▶ **Brief**
Where does the word "control" occur in the material? Copy each line that has it.

▶ **Provided data**
--------

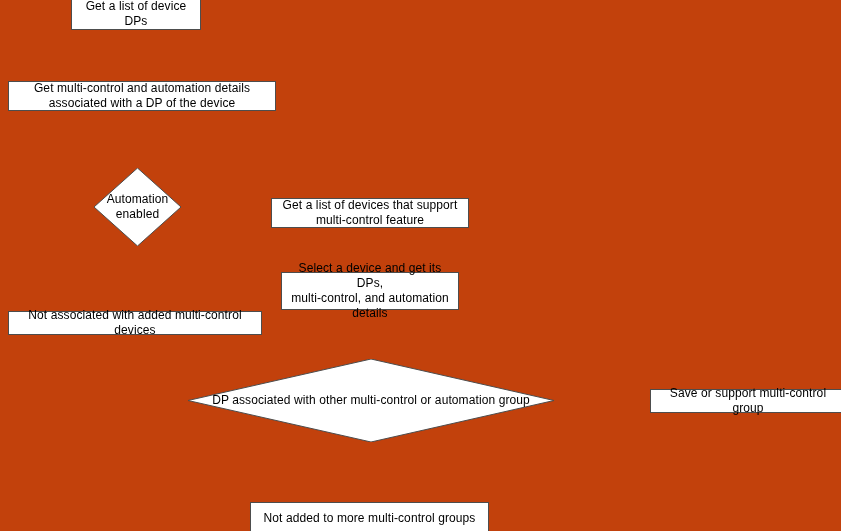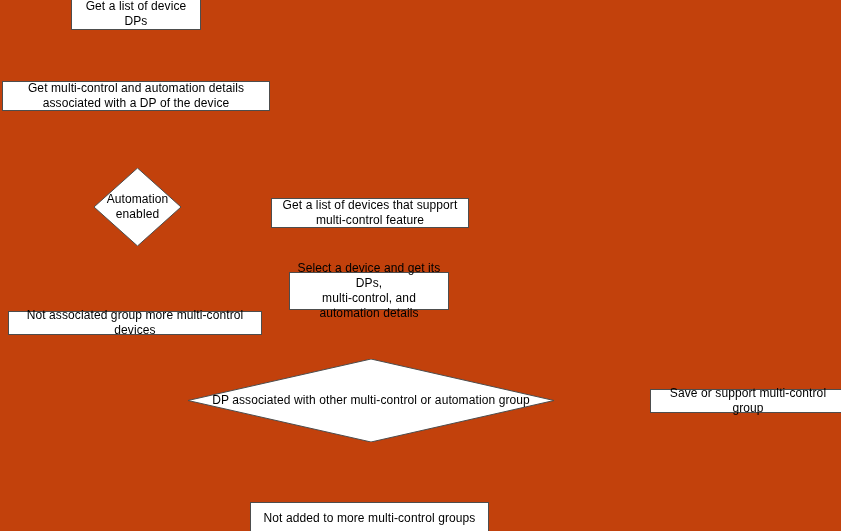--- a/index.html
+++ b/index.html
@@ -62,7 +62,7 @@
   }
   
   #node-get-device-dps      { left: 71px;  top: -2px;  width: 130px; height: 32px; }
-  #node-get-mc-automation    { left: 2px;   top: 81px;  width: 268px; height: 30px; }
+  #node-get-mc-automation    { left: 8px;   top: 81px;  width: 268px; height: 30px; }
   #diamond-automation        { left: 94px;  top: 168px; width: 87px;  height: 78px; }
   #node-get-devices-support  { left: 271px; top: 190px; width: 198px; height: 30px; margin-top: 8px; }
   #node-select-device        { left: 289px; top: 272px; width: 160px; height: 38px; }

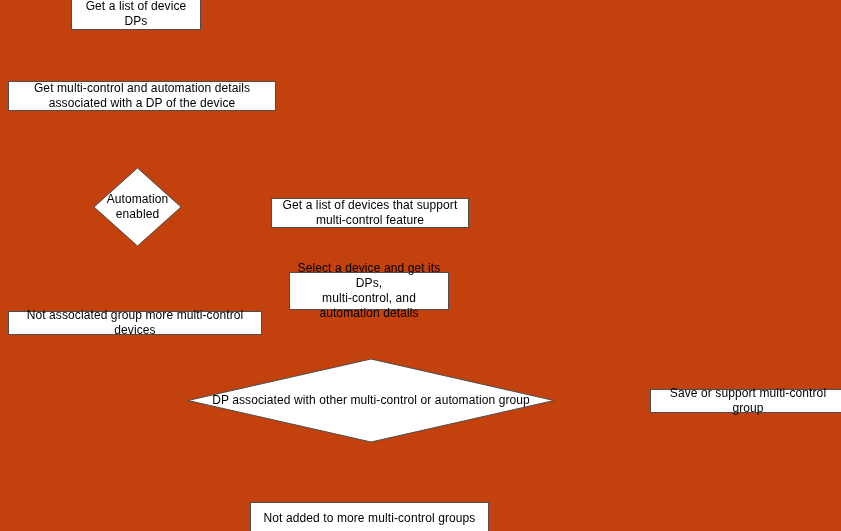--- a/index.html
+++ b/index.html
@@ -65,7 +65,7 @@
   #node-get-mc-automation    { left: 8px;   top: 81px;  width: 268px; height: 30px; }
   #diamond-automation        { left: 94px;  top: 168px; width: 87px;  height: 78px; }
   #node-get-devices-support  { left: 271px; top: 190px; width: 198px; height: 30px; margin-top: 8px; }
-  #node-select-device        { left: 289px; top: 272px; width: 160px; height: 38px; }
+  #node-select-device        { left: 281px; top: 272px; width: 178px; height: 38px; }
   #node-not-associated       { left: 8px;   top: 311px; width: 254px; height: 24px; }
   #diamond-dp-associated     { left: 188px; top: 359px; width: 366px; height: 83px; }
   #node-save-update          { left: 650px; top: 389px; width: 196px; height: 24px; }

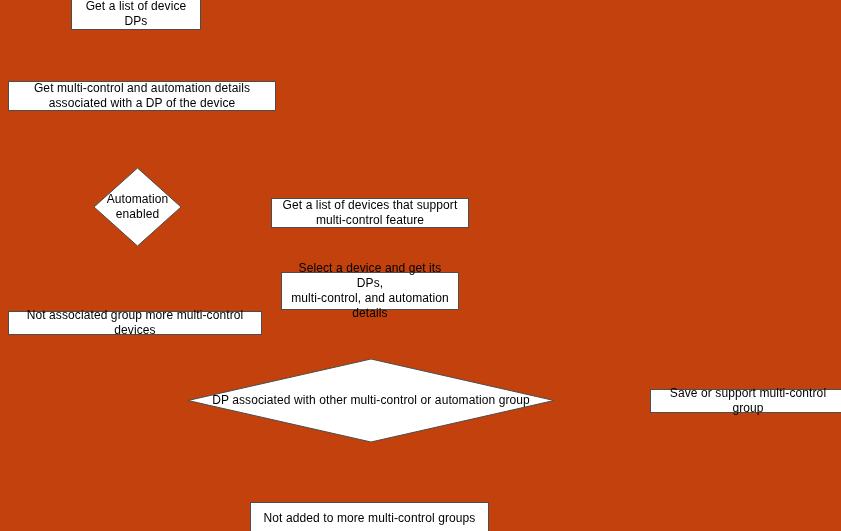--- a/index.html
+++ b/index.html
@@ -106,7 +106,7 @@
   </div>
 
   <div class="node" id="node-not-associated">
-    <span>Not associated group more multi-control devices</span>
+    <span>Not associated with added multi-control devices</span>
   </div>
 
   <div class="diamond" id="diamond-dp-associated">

--------

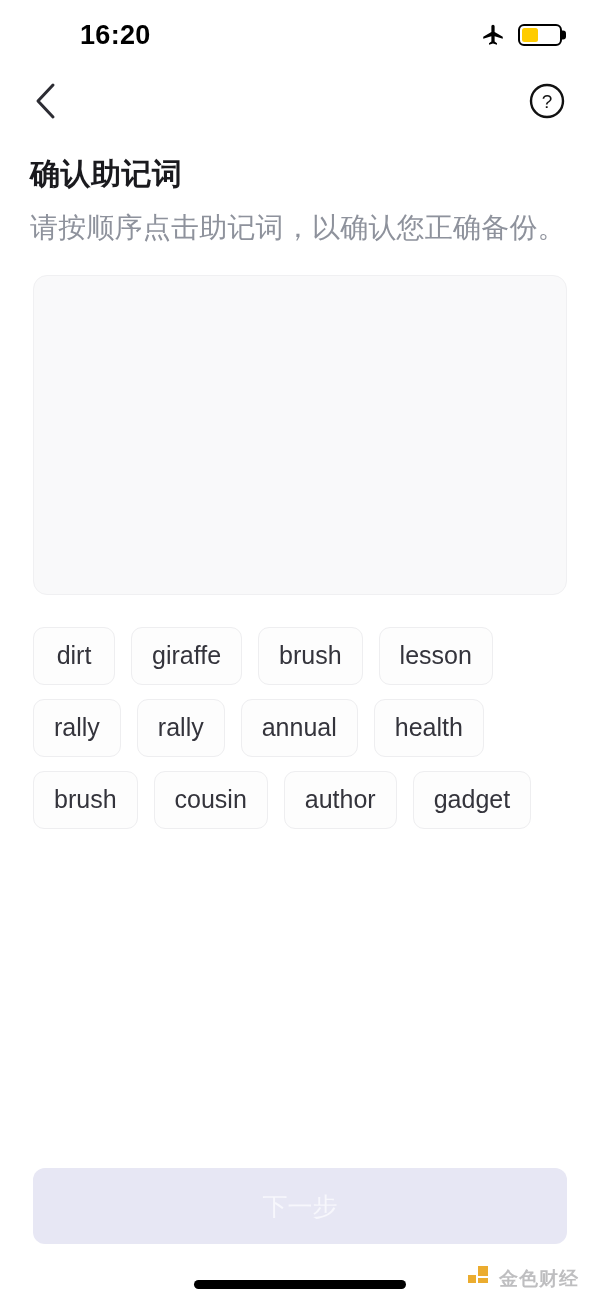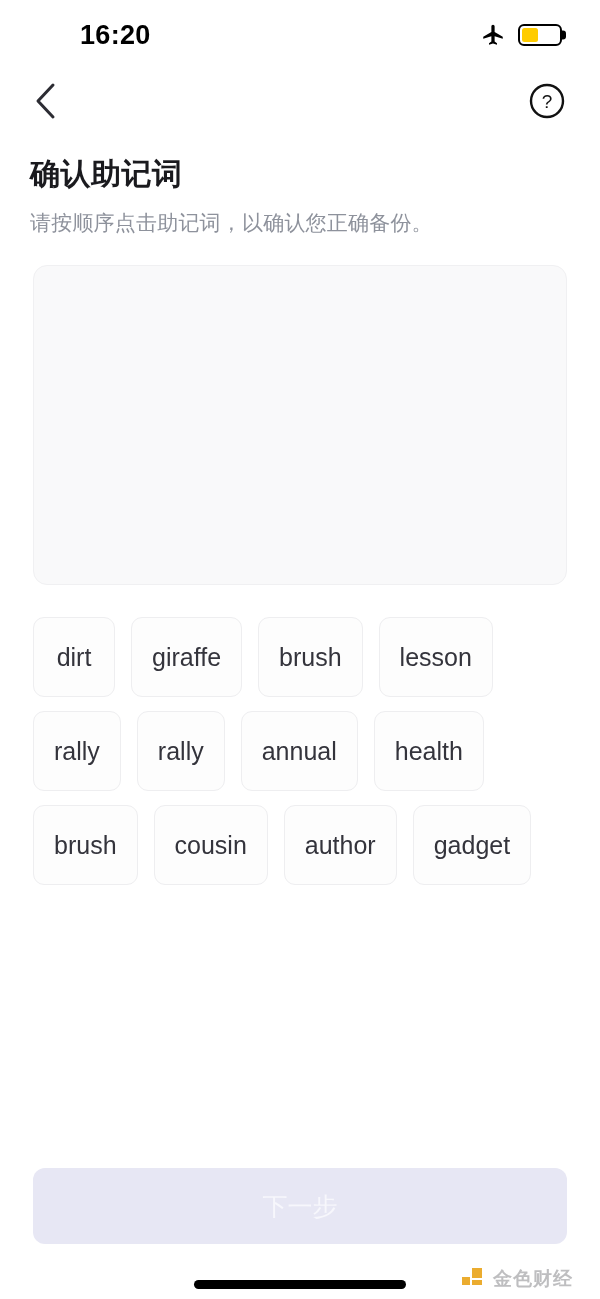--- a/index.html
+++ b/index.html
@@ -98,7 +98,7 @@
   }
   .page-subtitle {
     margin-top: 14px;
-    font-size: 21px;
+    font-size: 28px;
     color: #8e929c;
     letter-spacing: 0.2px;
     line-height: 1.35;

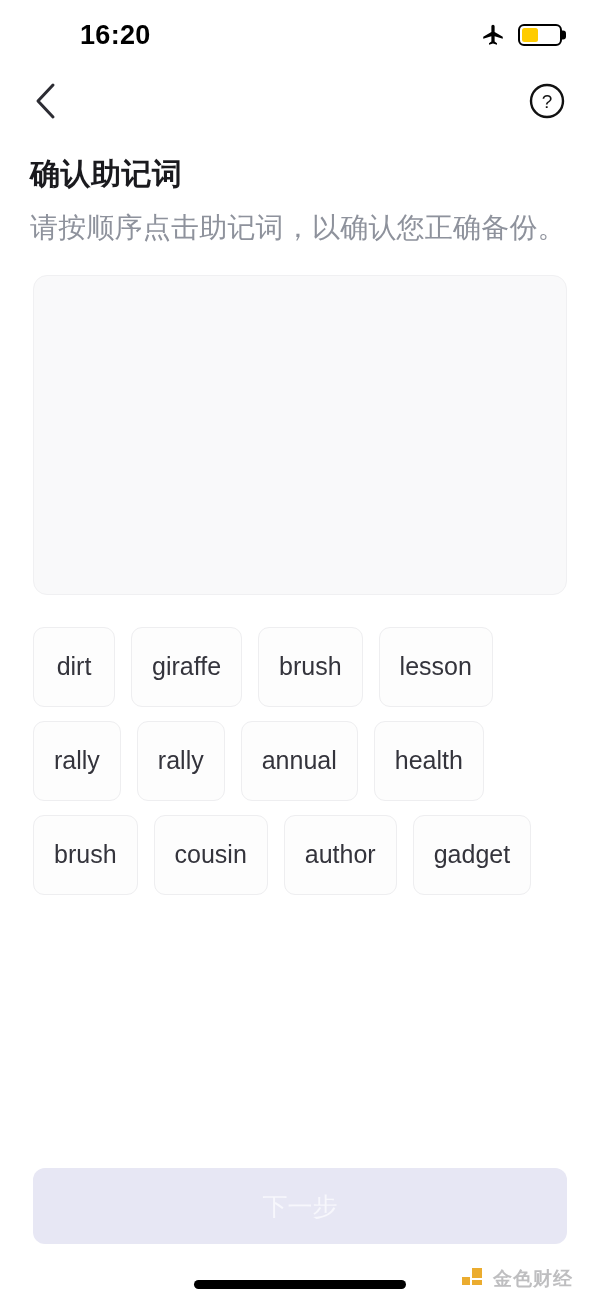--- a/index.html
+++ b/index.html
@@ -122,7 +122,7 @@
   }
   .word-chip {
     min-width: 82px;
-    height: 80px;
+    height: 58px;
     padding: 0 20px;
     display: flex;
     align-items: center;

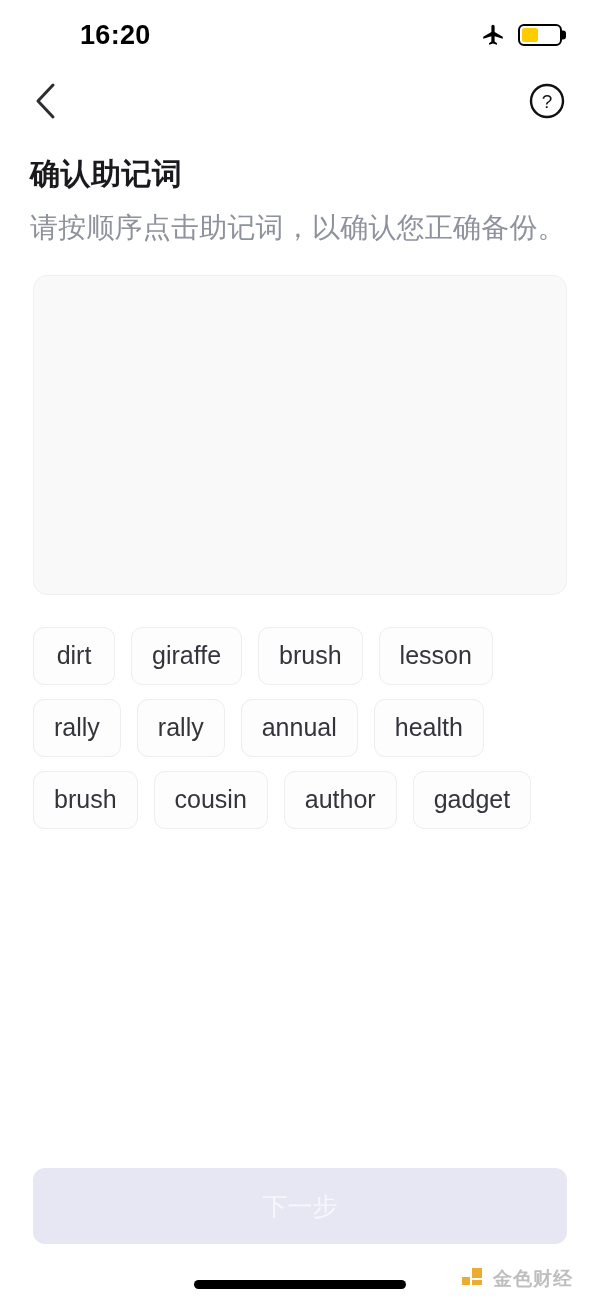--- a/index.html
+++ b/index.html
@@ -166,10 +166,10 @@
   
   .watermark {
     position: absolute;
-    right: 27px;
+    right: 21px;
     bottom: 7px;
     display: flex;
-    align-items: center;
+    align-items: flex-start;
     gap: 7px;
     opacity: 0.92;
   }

--------

▶ **Solution for this exercise**
-    <span>Not associated group more multi-control devices</span>
+    <span>Not associated with added multi-control devices</span>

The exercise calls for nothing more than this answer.